Helpfully, there is new clarity around notional expenditure for local candidates.  Non-cash gifts only count towards a candidate’s campaign spending limit if their use ‘is directed, authorised or encouraged by the candidate or the candidate’s election agent’. The new rules around national and country campaign spending versus local limits create an interesting window of opportunity.

The Response

So, Reboot GB has been considering how to respond longer-term if these provisions come to pass.  What can we do as civil society groups to prepare our base for these planned changes? First, we have to rethink the standard operational model of campaigning. Most campaigns run on the model of mobilising. A core group of experts instructs the local activists to act in ways the core team has decided will have the most impact.  Constraints on ‘joint-actions’ may well make this model no longer viable.

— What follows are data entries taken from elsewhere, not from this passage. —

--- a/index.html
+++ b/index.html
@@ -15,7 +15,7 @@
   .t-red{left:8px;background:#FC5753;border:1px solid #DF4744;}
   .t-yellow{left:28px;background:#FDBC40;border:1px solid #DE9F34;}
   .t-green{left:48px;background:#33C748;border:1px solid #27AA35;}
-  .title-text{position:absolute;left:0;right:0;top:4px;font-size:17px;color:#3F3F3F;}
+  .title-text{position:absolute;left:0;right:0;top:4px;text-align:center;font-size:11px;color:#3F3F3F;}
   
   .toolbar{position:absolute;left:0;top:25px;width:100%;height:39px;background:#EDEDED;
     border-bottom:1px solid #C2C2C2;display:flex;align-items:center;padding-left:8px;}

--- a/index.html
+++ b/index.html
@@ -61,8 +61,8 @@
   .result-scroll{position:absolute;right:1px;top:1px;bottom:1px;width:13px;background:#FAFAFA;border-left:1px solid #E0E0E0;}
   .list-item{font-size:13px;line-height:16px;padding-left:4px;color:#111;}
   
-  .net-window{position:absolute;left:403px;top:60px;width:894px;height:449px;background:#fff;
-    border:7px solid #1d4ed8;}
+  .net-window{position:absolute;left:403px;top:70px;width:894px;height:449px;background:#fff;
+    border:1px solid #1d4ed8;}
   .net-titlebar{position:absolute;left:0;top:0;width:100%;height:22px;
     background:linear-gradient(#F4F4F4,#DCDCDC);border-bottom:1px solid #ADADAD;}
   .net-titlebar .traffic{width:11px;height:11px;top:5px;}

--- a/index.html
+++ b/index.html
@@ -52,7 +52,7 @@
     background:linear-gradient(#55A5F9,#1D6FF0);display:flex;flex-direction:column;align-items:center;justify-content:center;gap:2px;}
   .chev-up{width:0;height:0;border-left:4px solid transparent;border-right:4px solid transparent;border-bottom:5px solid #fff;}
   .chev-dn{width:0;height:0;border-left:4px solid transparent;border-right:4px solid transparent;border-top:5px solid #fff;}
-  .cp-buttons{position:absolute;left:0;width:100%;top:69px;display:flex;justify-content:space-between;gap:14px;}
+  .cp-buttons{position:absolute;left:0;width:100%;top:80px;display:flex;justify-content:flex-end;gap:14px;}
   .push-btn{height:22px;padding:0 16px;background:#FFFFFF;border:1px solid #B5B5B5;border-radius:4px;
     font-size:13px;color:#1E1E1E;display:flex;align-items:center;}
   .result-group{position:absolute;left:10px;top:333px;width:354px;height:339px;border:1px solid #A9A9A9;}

What is the alternative? We can shift to organising and mainstreaming. Organising puts the leadership and power of local knowledge first. The local groups decide what action will be most effective, working collectively to solve the problems communicated to and from the central team. What the central team then does in this scenario is to act as a feedback loop. Taking the lessons learnt from the grassroots groups and making that knowledge publicly available to the broader community.

We are calling this ‘Open-Source Democracy’, freely providing the collateral which is generally held close by the core campaign team open to all.  This new way of doing politics has various advantages over traditional mechanisms.  The first is that local people understand what messaging works much better than a central team. Professional input can be used by personalising material supplied to accommodate individual experiences and conditions. Locally they know what the sitting MPs has or has not done better than HQ and what issues will cut-through. These are the lessons of Chesham and Amersham.

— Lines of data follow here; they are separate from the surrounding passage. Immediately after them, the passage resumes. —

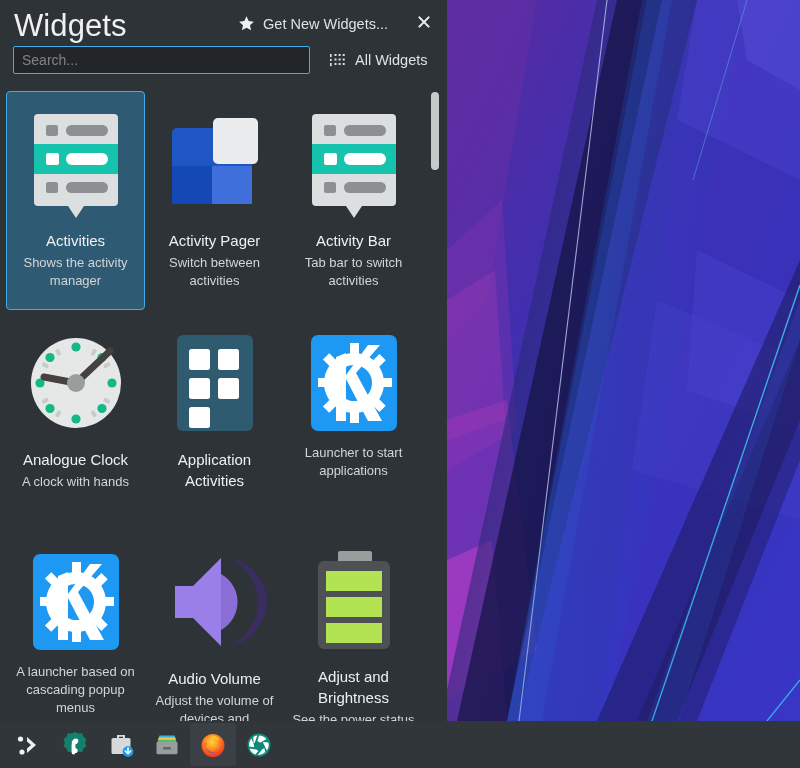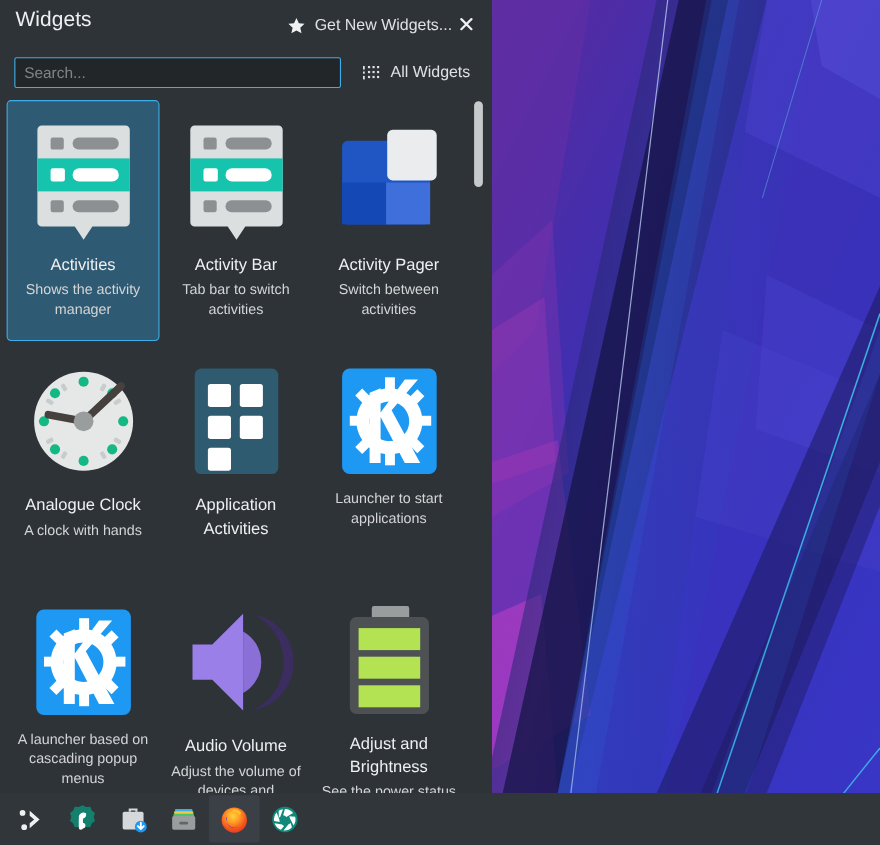--- a/index.html
+++ b/index.html
@@ -30,7 +30,7 @@
   #panel-header { position: relative; height: 84px; }
   #panel-title {
     position: absolute; left: 14px; top: 8px;
-    font-size: 19px; color: #eff0f1; font-weight: 400;
+    font-size: 31px; color: #eff0f1; font-weight: 400;
     letter-spacing: .1px;
   }
   #get-new-widgets {

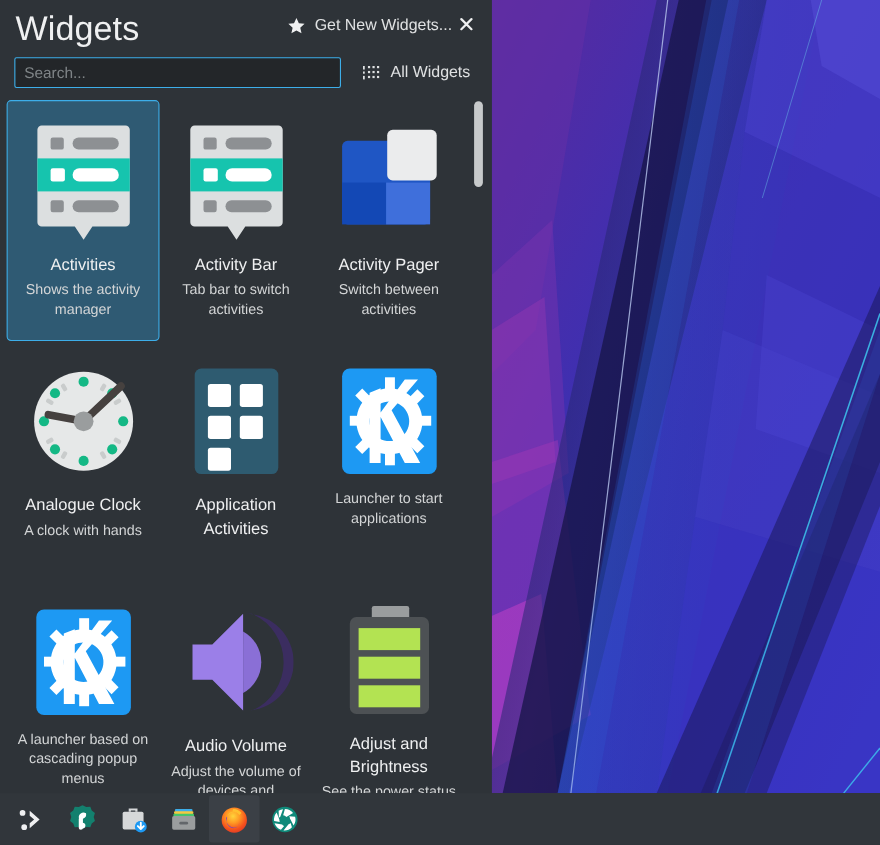--- a/index.html
+++ b/index.html
@@ -34,8 +34,8 @@
     letter-spacing: .1px;
   }
   #get-new-widgets {
-    position: absolute; right: 32px; top: 12px;
-    display: flex; align-items: flex-start; gap: 8px;
+    position: absolute; right: 55px; top: 12px;
+    display: flex; align-items: center; gap: 8px;
     padding: 3px 4px; border-radius: 3px; cursor: pointer;
   }
   #get-new-widgets .label { font-size: 14.5px; color: #dfe1e2; }

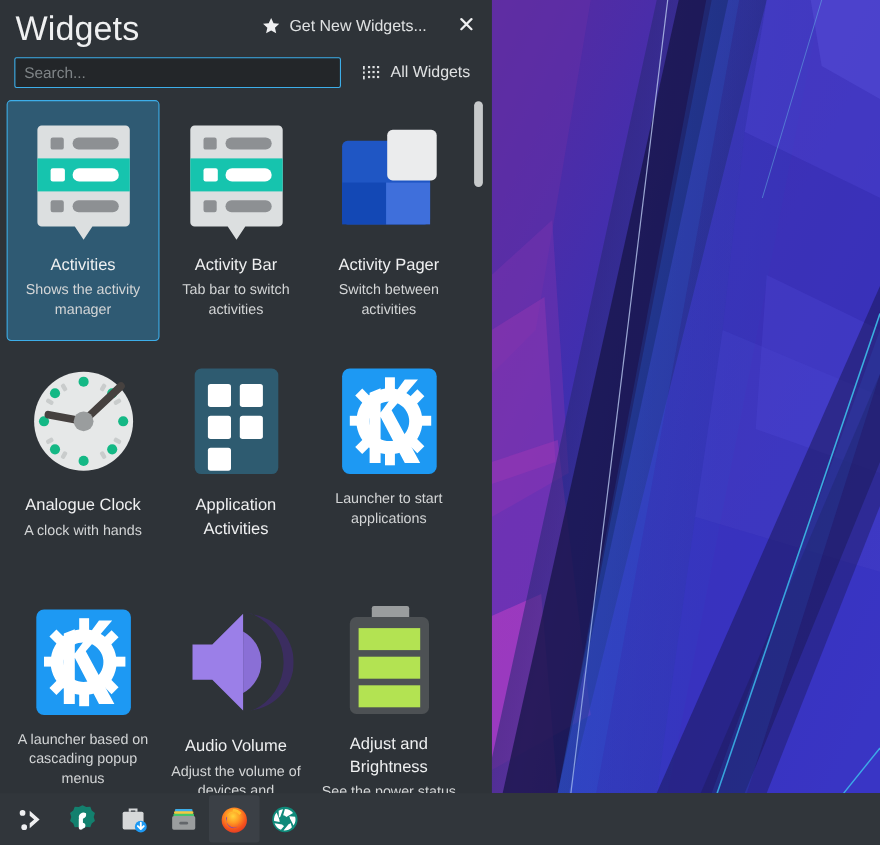--- a/index.html
+++ b/index.html
@@ -51,7 +51,7 @@
   #search-row {
     position: absolute; left: 0; top: 46px;
     width: 447px; height: 34px;
-    display: flex; align-items: flex-end;
+    display: flex; align-items: flex-start;
   }
   #search-input {
     margin-left: 13px;

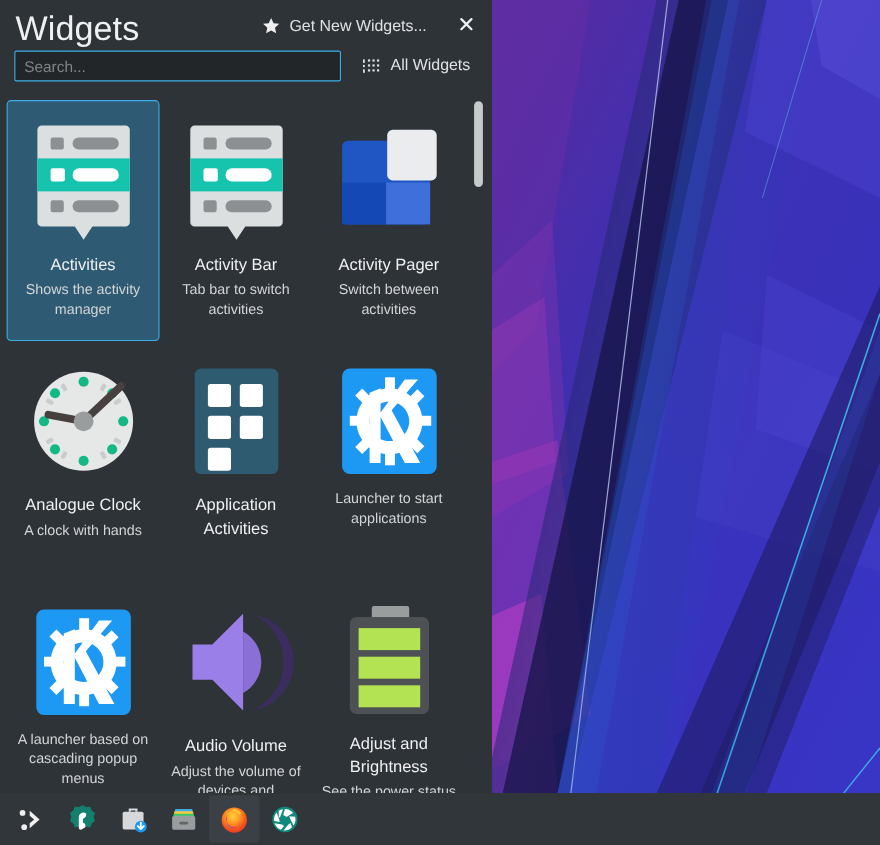--- a/index.html
+++ b/index.html
@@ -276,6 +276,19 @@
         <div class="widget-tile">
           <div class="widget-icon">
             <svg width="104" height="112" viewBox="0 0 104 112">
+              <rect x="9" y="20" width="80" height="76" rx="5" fill="#1f56c4"></rect>
+              <rect x="9" y="58" width="40" height="38" fill="#1348b5"></rect>
+              <rect x="49" y="58" width="40" height="38" fill="#3f6fdb"></rect>
+              <rect x="50" y="10" width="45" height="46" rx="5" fill="#ebeced"></rect>
+            </svg>
+          </div>
+          <div class="widget-name">Activity Pager</div>
+          <div class="widget-desc">Switch between activities</div>
+        </div>
+
+        <div class="widget-tile">
+          <div class="widget-icon">
+            <svg width="104" height="112" viewBox="0 0 104 112">
               <path d="M14 6 h76 a4 4 0 0 1 4 4 v84 a4 4 0 0 1 -4 4 h-30 l-8 12 -8 -12 h-30 a4 4 0 0 1 -4 -4 v-84 a4 4 0 0 1 4 -4 z" fill="#dcdfe0"></path>
               <rect x="10" y="36" width="84" height="30" fill="#16c4ae"></rect>
               <rect x="22" y="17" width="12" height="11" rx="2" fill="#8d9093"></rect>
@@ -288,19 +301,6 @@
           </div>
           <div class="widget-name">Activity Bar</div>
           <div class="widget-desc">Tab bar to switch activities</div>
-        </div>
-
-        <div class="widget-tile">
-          <div class="widget-icon">
-            <svg width="104" height="112" viewBox="0 0 104 112">
-              <rect x="9" y="20" width="80" height="76" rx="5" fill="#1f56c4"></rect>
-              <rect x="9" y="58" width="40" height="38" fill="#1348b5"></rect>
-              <rect x="49" y="58" width="40" height="38" fill="#3f6fdb"></rect>
-              <rect x="50" y="10" width="45" height="46" rx="5" fill="#ebeced"></rect>
-            </svg>
-          </div>
-          <div class="widget-name">Activity Pager</div>
-          <div class="widget-desc">Switch between activities</div>
         </div>
 
         <div class="widget-tile">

Secondly, it is more secure when your right to campaign can be cut off at any time. We can reduce the risk by having unbranded ‘Democracy Hubs, which no group owns or controls and be safer.  The individuals in those local hubs may be members of multiple civil society organisations and have access to their materials. Still, there is no coordinated ‘campaign, so it can’t be stopped by dictate.

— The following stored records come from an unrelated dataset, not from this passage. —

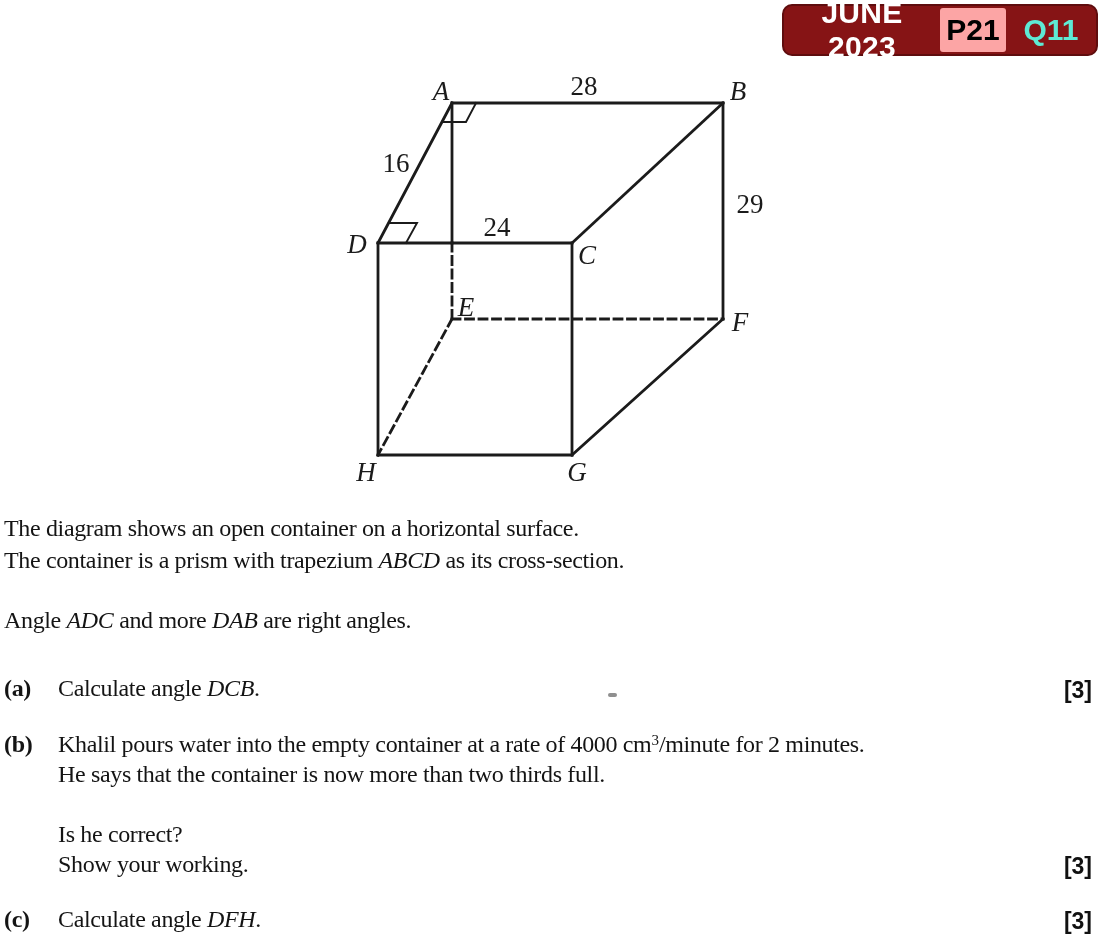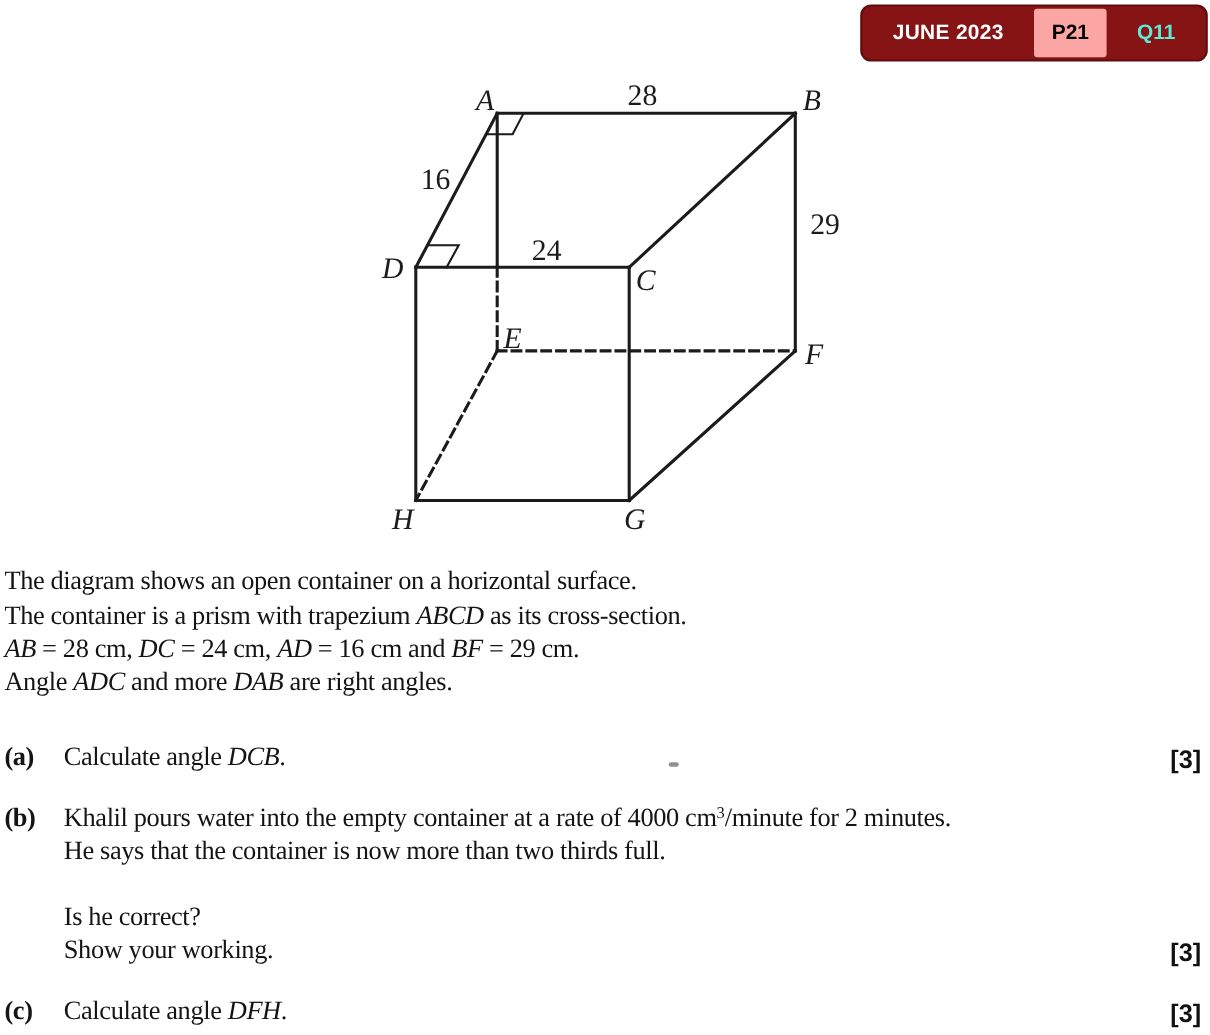--- a/index.html
+++ b/index.html
@@ -13,7 +13,7 @@
     position:absolute; left:782px; top:4px; width:316px; height:52px;
     box-sizing:border-box; background:#861415; border:2px solid #5f0d0e;
     border-radius:10px; display:flex; align-items:center;
-    font-family:"Liberation Sans", sans-serif; font-weight:700; font-size:19px;
+    font-family:"Liberation Sans", sans-serif; font-weight:700; font-size:30px;
   }
   .seg-session { flex:0 0 156px; text-align:center; color:#ffffff; letter-spacing:0.3px; }
   .seg-paper {

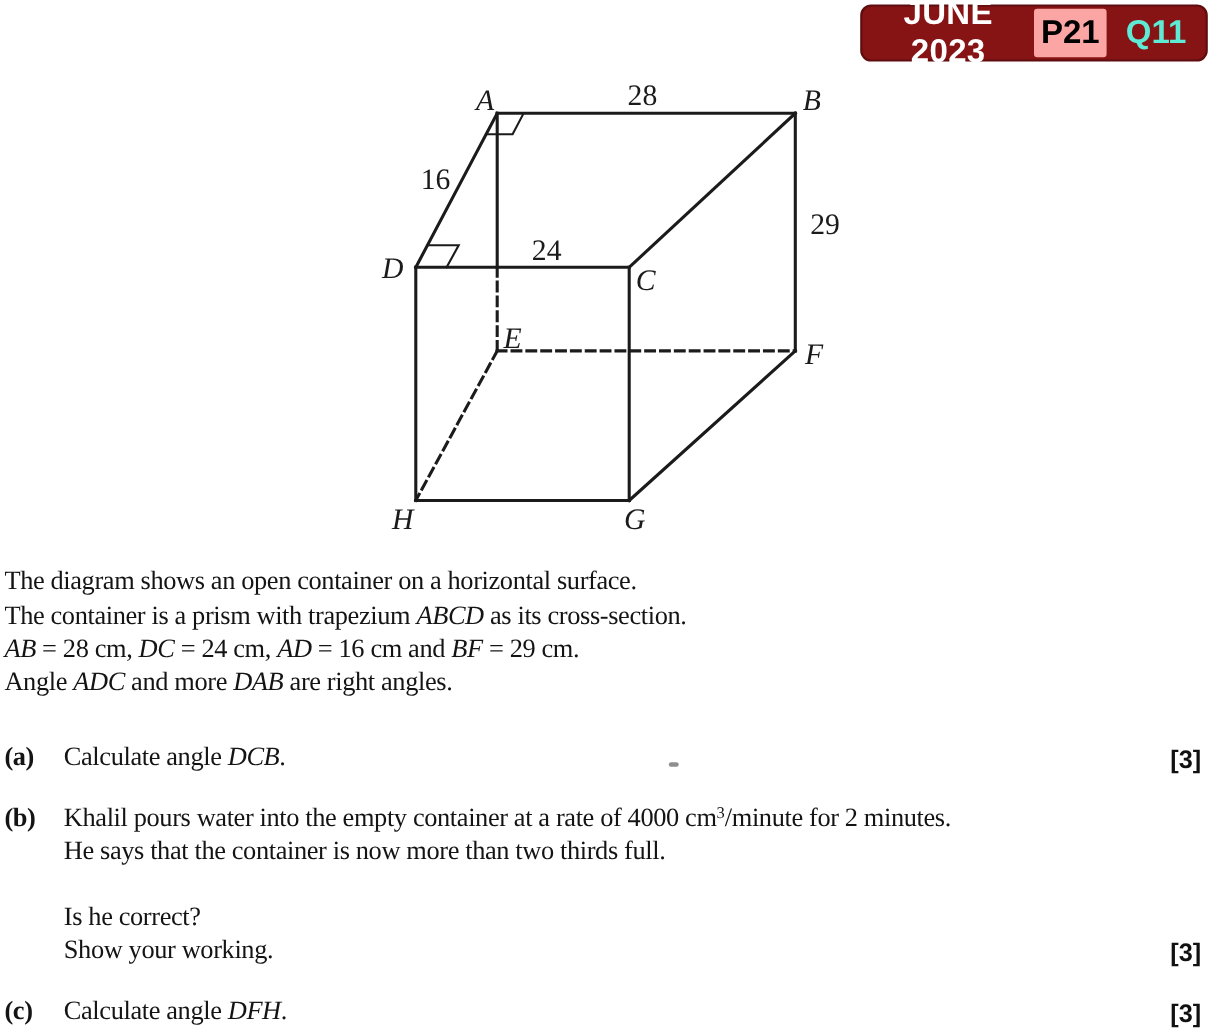--- a/index.html
+++ b/index.html
@@ -101,7 +101,6 @@
 
   <div class="textline" style="top:545px"><span>The container is a prism with trapezium </span><i>ABCD</i><span> as its cross-section.</span></div>
   <div class="textline" style="top:513px"><span>The diagram shows an open container on a horizontal surface.</span></div>
-  <div class="textline" style="top:575px"><i>AB</i><span> = 28 cm, </span><i>DC</i><span> = 24 cm, </span><i>AD</i><span> = 16 cm and </span><i>BF</i><span> = 29 cm.</span></div>
   <div class="textline" style="top:605px"><span>Angle </span><i>ADC</i><span> and more </span><i>DAB</i><span> are right angles.</span></div>
 
   <div class="row" style="top:673px">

By all means, we make open-source materials available for groups to personalise. But if your group doesn’t print it, there is no ‘central imprint’. In that case, it is just an individual campaigning organisation on the ground legally distinct from your group—the Town (X Placename) for a Progressive Alliance. Just so long as they don’t spend over £700, they don’t’ need to be a permitted participant. Based on experience getting £700 for a local campaign is always a struggle. Still, if any group is too successful, it divides like an amoeba. It becomes a smaller unit – Village X for a Progressive Alliance.

As the Fixed-Term Parliaments Bill is being repealed, the periods of concern and elections can happen at any time, so planning ahead as a campaign may not always be possible. However, watching the expenditure bill now becomes essential to group governance. So if your group is hitting the £700 mark, then take action and divide and re-emerge as a smaller unit. 

The possibilities are endless and, therefore, much less controllable than big-name big-budget campaigning groups.  We are consequently playing in our territory, local activism and local fundraising. Progressives have the advantage in numbers. Big money cannot deliver boots on the ground, and local people have truly local discussions.

So, let’s all play the long game, set up local unbranded Democracy Hubs, and forget turf wars. We need to unite to defeat a Parliament that does not look like us, share our concerns, or even want to make life better for the 99%.  To civil society, the choice is to team up with others and collaborate or face your permitted participant status working against your core organisational goals. We all need to Fix Britain and regenerate this democracy, one hub at a time.